***** Information given *****
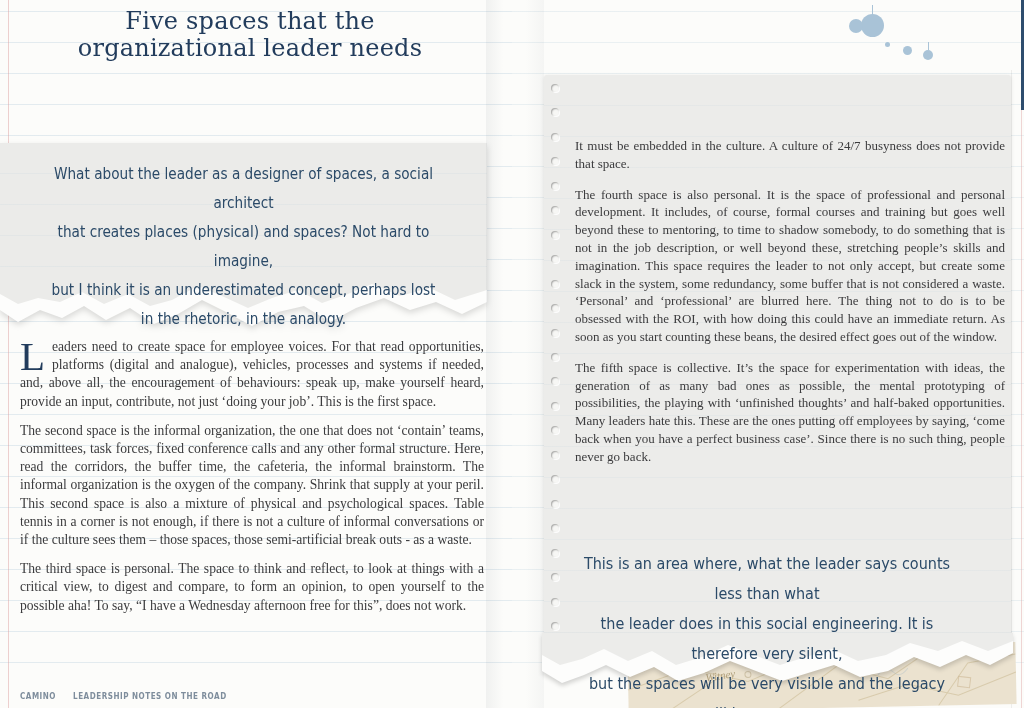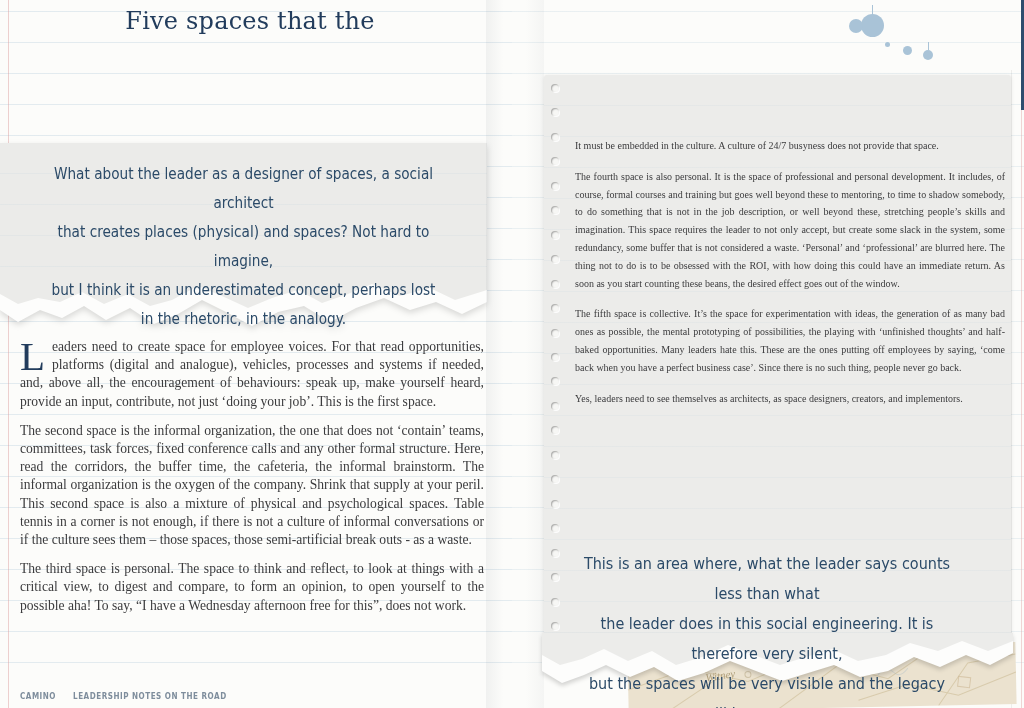--- a/index.html
+++ b/index.html
@@ -87,6 +87,7 @@
 
     <div class="title">
       <div>Five spaces that the</div>
+      <div>organizational leader needs</div>
     </div>
 
     <div class="intro-quote-block">

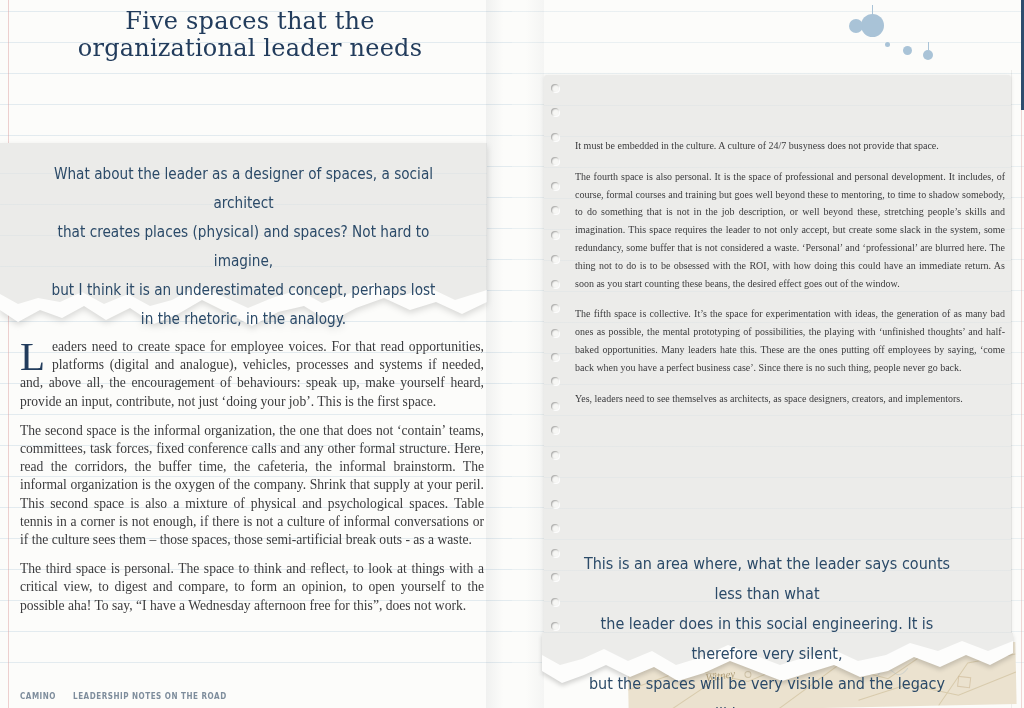--- a/index.html
+++ b/index.html
@@ -67,7 +67,7 @@
     box-shadow:inset 1px 1px 1.5px rgba(0,0,0,0.32), 1px 1px 0 rgba(255,255,255,0.9); }
 
   .right-body { position:absolute; left:63px; top:137px; width:430px; z-index:4;
-    font-size:10px; line-height:17.8px; color:#3b3b3d; text-align:justify; }
+    font-size:13px; line-height:17.8px; color:#3b3b3d; text-align:justify; }
   .right-body p { margin:0 0 13px 0; }
 
   .closing-quote { position:absolute; left:45px; top:549px; width:420px; text-align:center; z-index:4;

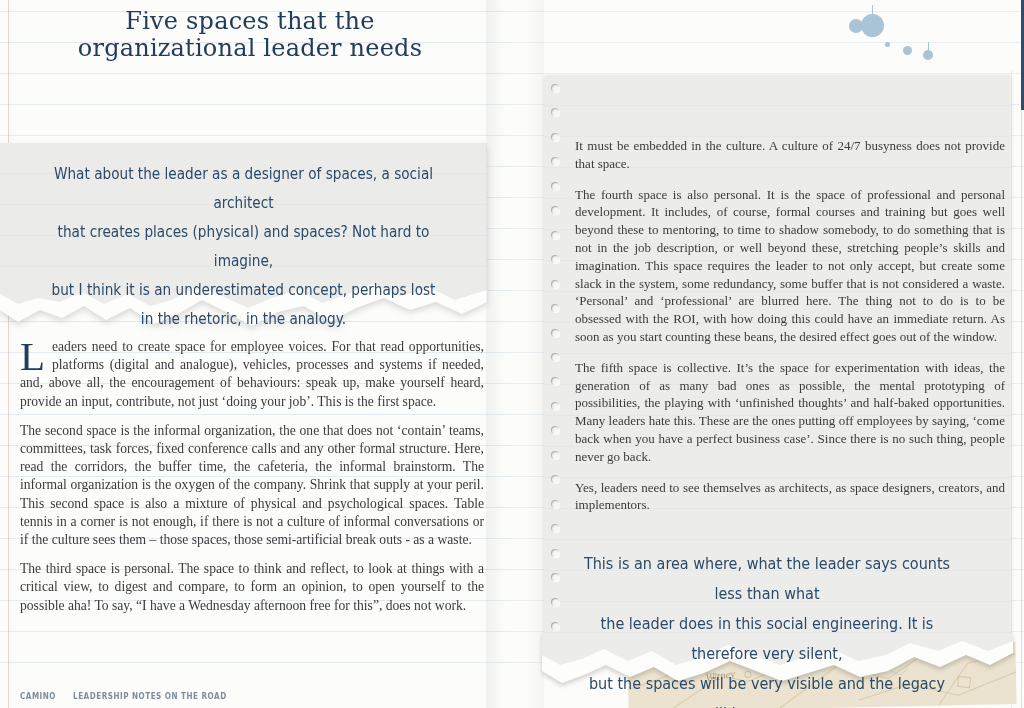--- a/index.html
+++ b/index.html
@@ -185,7 +185,6 @@
       <p>It must be embedded in the culture. A culture of 24/7 busyness does not provide that space.</p>
       <p>The fourth space is also personal. It is the space of professional and personal development. It includes, of course, formal courses and training but goes well beyond these to mentoring, to time to shadow somebody, to do something that is not in the job description, or well beyond these, stretching people’s skills and imagination. This space requires the leader to not only accept, but create some slack in the system, some redundancy, some buffer that is not considered a waste. ‘Personal’ and ‘professional’ are blurred here. The thing not to do is to be obsessed with the ROI, with how doing this could have an immediate return. As soon as you start counting these beans, the desired effect goes out of the window.</p>
       <p>The fifth space is collective. It’s the space for experimentation with ideas, the generation of as many bad ones as possible, the mental prototyping of possibilities, the playing with ‘unfinished thoughts’ and half-baked opportunities. Many leaders hate this. These are the ones putting off employees by saying, ‘come back when you have a perfect business case’. Since there is no such thing, people never go back.</p>
-      <p>Yes, leaders need to see themselves as architects, as space designers, creators, and implementors.</p>
     </div>
 
     <div class="closing-quote hand">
*****
### Task to carry out
Transcribe exactly the lines above, beginning at the one with "<div>organizational leader needs</div>" and going up to and including the one with "<p>It must be". Pictures do not belong in the copy.

### Output
+      <div>organizational leader needs</div>
     </div>
 
     <div class="intro-quote-block">

--- a/index.html
+++ b/index.html
@@ -67,7 +67,7 @@
     box-shadow:inset 1px 1px 1.5px rgba(0,0,0,0.32), 1px 1px 0 rgba(255,255,255,0.9); }
 
   .right-body { position:absolute; left:63px; top:137px; width:430px; z-index:4;
-    font-size:10px; line-height:17.8px; color:#3b3b3d; text-align:justify; }
+    font-size:13px; line-height:17.8px; color:#3b3b3d; text-align:justify; }
   .right-body p { margin:0 0 13px 0; }
 
   .closing-quote { position:absolute; left:45px; top:549px; width:420px; text-align:center; z-index:4;

--- a/index.html
+++ b/index.html
@@ -185,7 +185,6 @@
       <p>It must be embedded in the culture. A culture of 24/7 busyness does not provide that space.</p>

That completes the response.